Quantity Quantity Quantity Quantity Price per Demanded Supplied Demanded Supplied TV in United States in United States in Japan in Japan (dollars) (thousands) (thousands) (thousands) (thousands) 200 100 10 100   25 300   85 20   85   50 400   75 35   70   70 450   65 45   65   85 500   50 50   50   90 550   40 60   40 100 600   30 70   30 110 650   20 80   20 120 Table 18-4 presents the demand and supply schedules for television sets in Japan and...
Price Level           Quantity of Real GDP Demanded              Quantity of Real GDP supplied        &n
Price Level           Quantity of Real GDP Demanded              Quantity of Real GDP supplied                                                           ($ trillion)                                                                      ($ Trillion) 100                                                           7.8                                                                            4.8 120                                                           7.6                                                                            5.2 140                                                           7.4                                                                            5.6 160                                                           7.2                                                                            6.0 180                                                           7.0                                                                            6.2 200                                                           6.8                                                                            6.4 220                                                           6.6                                                                            6.6 240                                                           6.4                                                                            6.8 260                                                           6.2                                                                            7.0 280                                                           6.0                                                                            7.2 300                                                           5.8                                                                            7.4 Use the data in the table above to answer the following question. Assume the potential output level is $7.2 trillion. The Federal Reserve uses monetary policy to close the output...
The table below shows the market for bottled water   Price per Bottle Quantity Demanded Quantity Supplied...

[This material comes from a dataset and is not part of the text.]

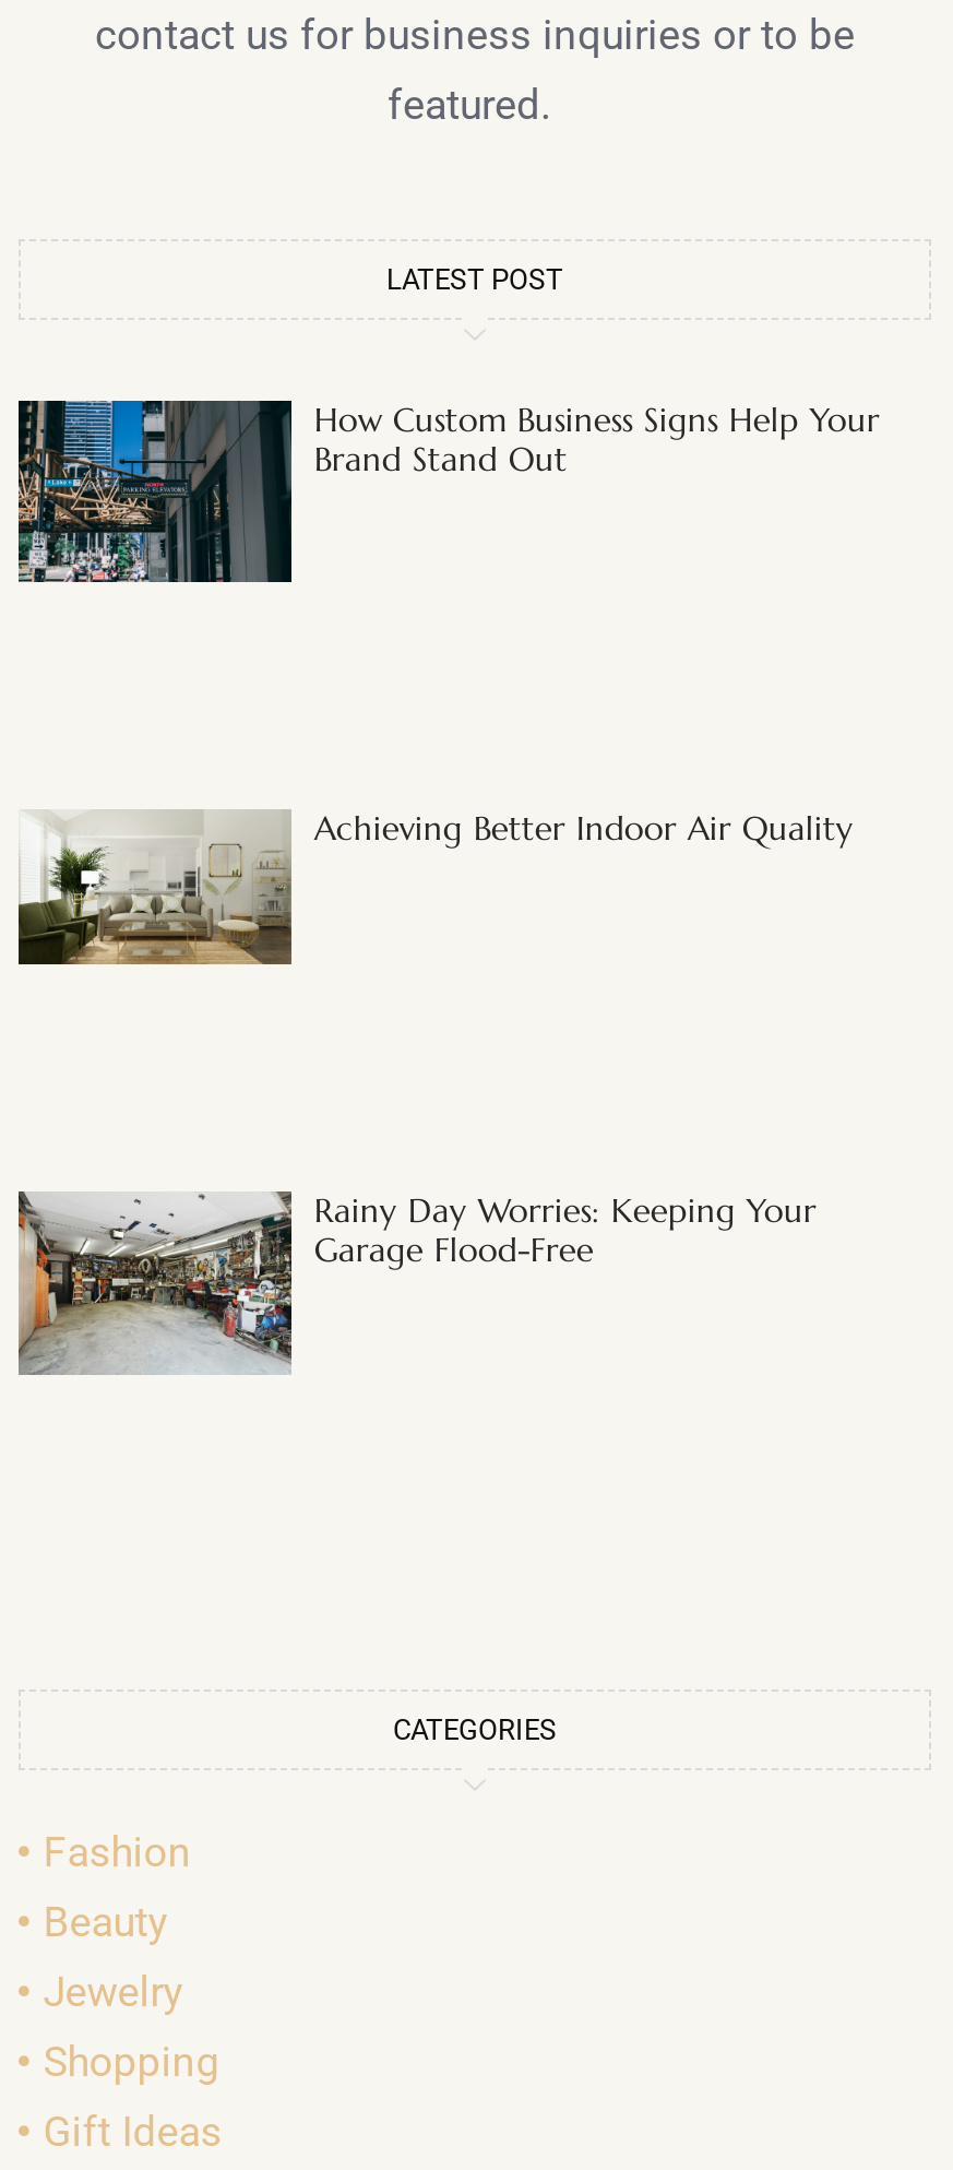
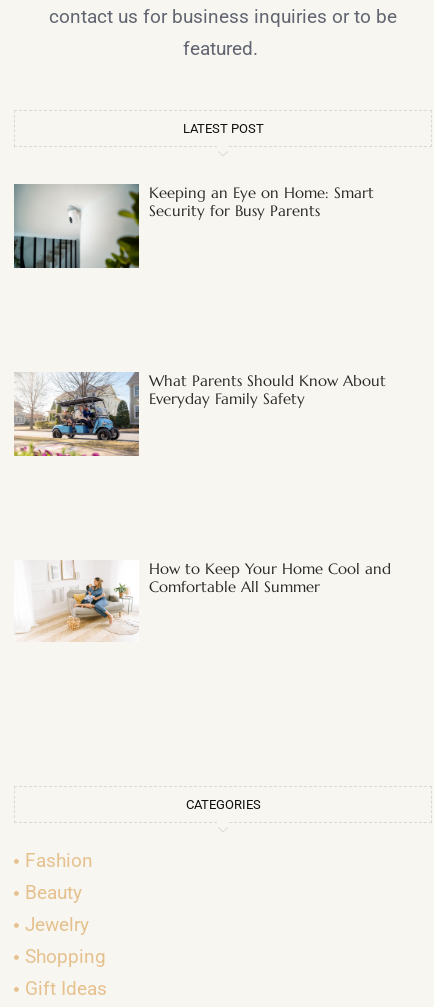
[16,398,880,585] [image] | How Custom Business Signs Help Your | Brand Stand Out -> [13,183,374,269] [image] | Keeping an Eye on Home: Smart | Security for Busy Parents
[16,808,853,968] [image] | Achieving Better Indoor Air Quality -> [13,371,386,457] [image] | What Parents Should Know About | Everyday Family Safety
[16,1189,816,1376] [image] | Rainy Day Worries: Keeping Your | Garage Flood-Free -> [14,558,391,642] [image] | How to Keep Your Home Cool and | Comfortable All Summer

The table below shows the market for bottled water   Price per Bottle Quantity Demanded Quantity Supplied $0.50 10 7 0.75 8 8 1.00 6 9 1.25 4 10 1.50 2 11 Suppose the government imposes a price floor of $1.00 per bottle of water. The price floor will result in Group of answer choices A.A surplus of two bottles B.A shortage of three bottles C.A shortage of two bottles D.A surplus of three bottles
Use the table below to answer the following questions. Price Quantity Demanded Quantity Supplied $10 100...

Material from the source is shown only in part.